Modern poetry traces its roots to the ancient Greek dramas, which were written in verse and (it is believed) were actually sung instead of spoken. For most of its history, poetry has been considered just as much of a spoken form as a written one, and its connection with music and song is a strong one. Many poetic devices are employed for their effects upon the ear when spoken. Here are a few examples.

 

Assonance is the repetition of like vowel sounds for vocal effect. Consider this lyric from a well Known song by Carole King: "Something inside has died, and I can't hide it, I just can't fake it." The repetition of long "I" sounds resonates in the ear and makes this line memorable. While not literally set to music the way a song lyric is, a poem can achieve a similar effect with vowel repetition.

 

Alliteration is the repetition of like consonant sounds for vocal effect. Consider this line, also from a well-known song (this one by Kris Kristofferson): "Busted flat in Baton Rouge, feeling just as faded as my jeans." The repetition of "b" sounds followed by the repetition of "f" sounds lends memorability and rhythm to this line, and adds to its effectiveness.

 

Onomatopoeia is the use of words that suggest actual sounds. "Cock-a-doodle-doo" is an onomatopoetic rendition of the sound a rooster makes. Some words, like this one, are created to render sounds on the page. Other words, like "hiss," are naturally suggestive of the sounds they represent. By working onomatopoeia into a poetic line, the writer can suggest actual sounds and add to a poem's aural effectiveness.

 

Rhythm, Foot, and Meter. Throughout much of its history, poetry adhered to a far stricter rhythm  of stressed and non-stressed syllables than it does today. Two-  or three-syllable units, called "feet," were named according to which syllable received spoken emphasis. An iambic foot had two syllables, with the stress falling on the second, as in the word "en-TIRE."  A trochaic foot's stress falls on the first syllable, as in "TA-ble." A dactylic foot has three syllables, with the stress on the first, as in "GOS-sam-er."  Until fairly recently, poems were written entirely using one foot or another. In addition, the number of feet per line was strictly adhered to as well. "Pentameter" had five feet per line, and "hexameter" had six.

 

Rhyme. Until sometime in the 19th century, nearly all of the poetry in the English language incorporated rhyming lines as well, lines whose ending words sounded the same, such as "time" and "crime." Poems were written in stanzas, including a set number of lines per stanza, with a set "rhyme scheme" for each stanza.
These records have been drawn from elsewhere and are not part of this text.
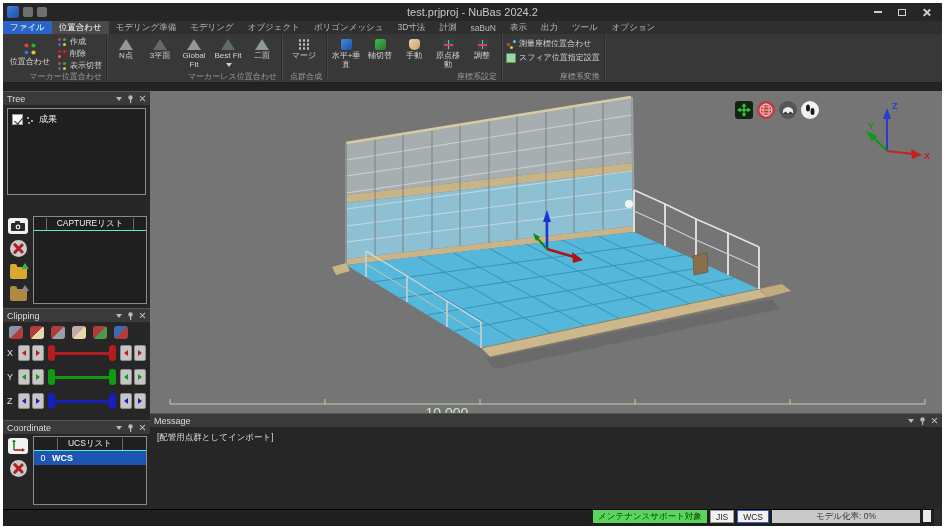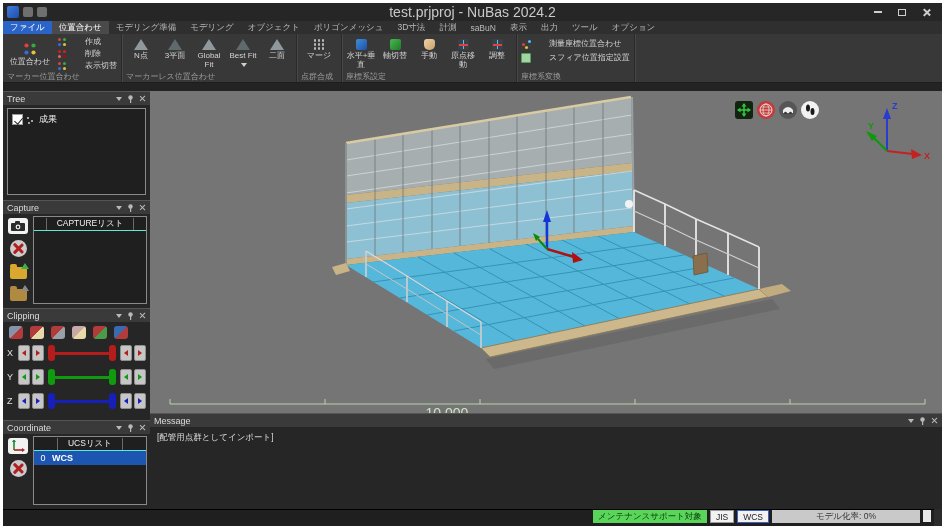"test.prjproj - NuBas 2024.2" .tb-title { font-size: 14px -> 11px }
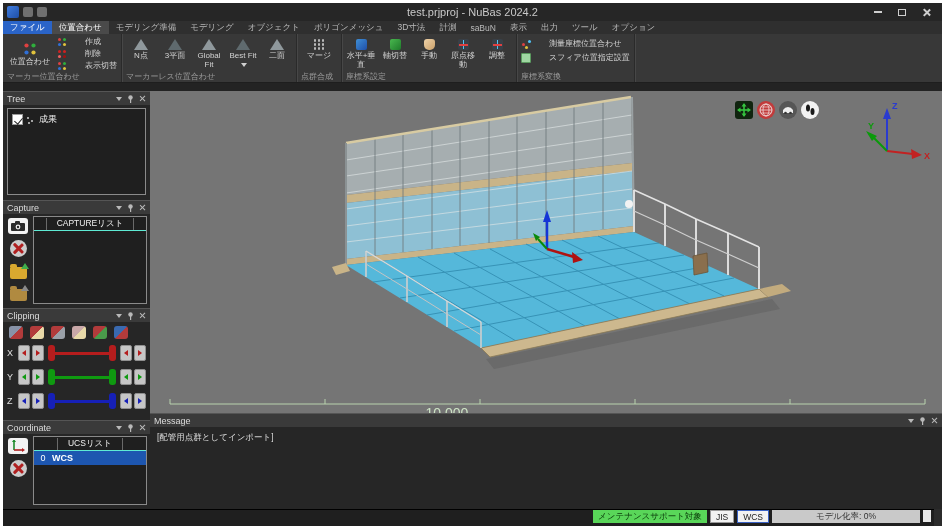"作成" .srowbtn { gap: 18px -> 3px }
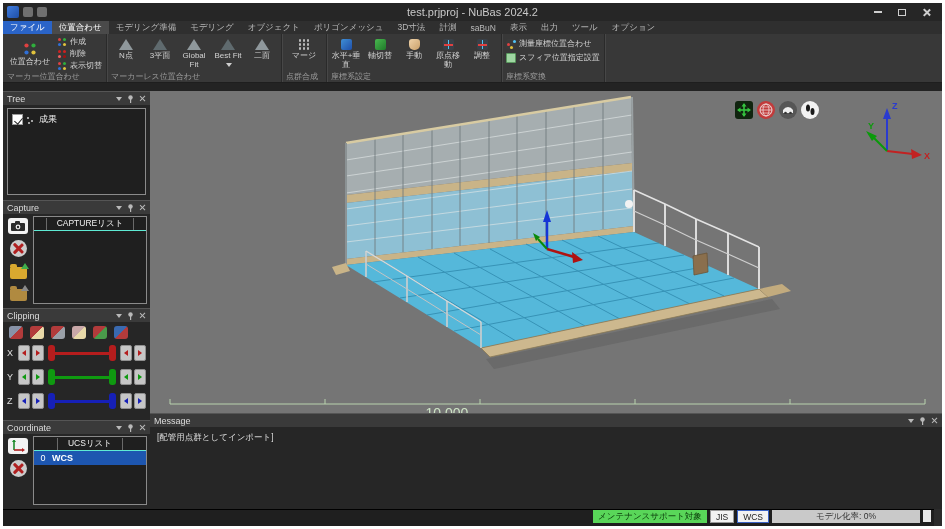"マーカー位置合わせ" .rgroup .glabel { text-align: left -> right }
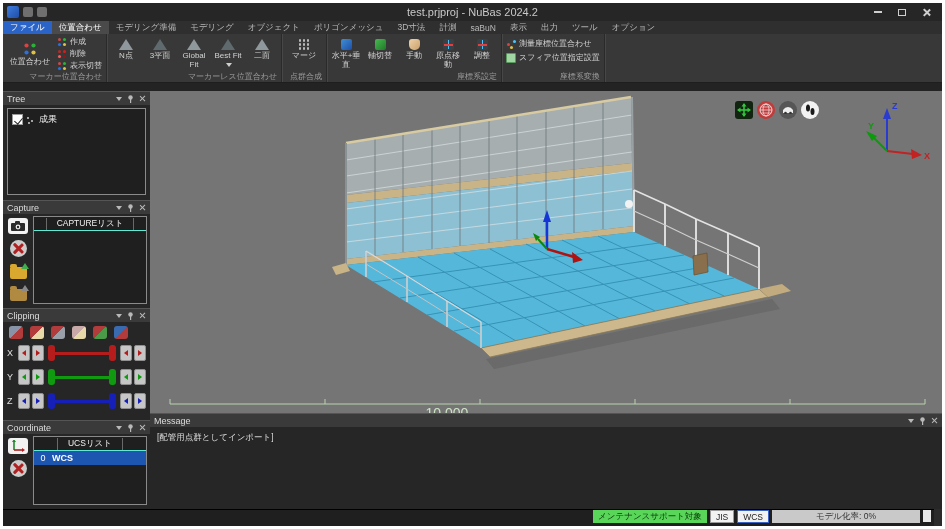"Capture" div.phead { html: <div> <span>Capture</span> <span> <span></span> <svg> <circle></circle> <rect></rect> </svg> <span></span> </span> </div> -> none }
A couplet was a two-line rhyming stanza, a quatrain had four lines, often with the first and third, and second and fourth, stanzas rhyming with one another.

In contemporary poetry, strict guidelines on rhyme and meter have been abandoned in favor of "free verse," in which rhyme is optional, and rarely used, and rhythm is varied as the poet sees fit. You will still find elements of these longstanding traditions in the work of many poets today, though they are often used in much more subtle ways.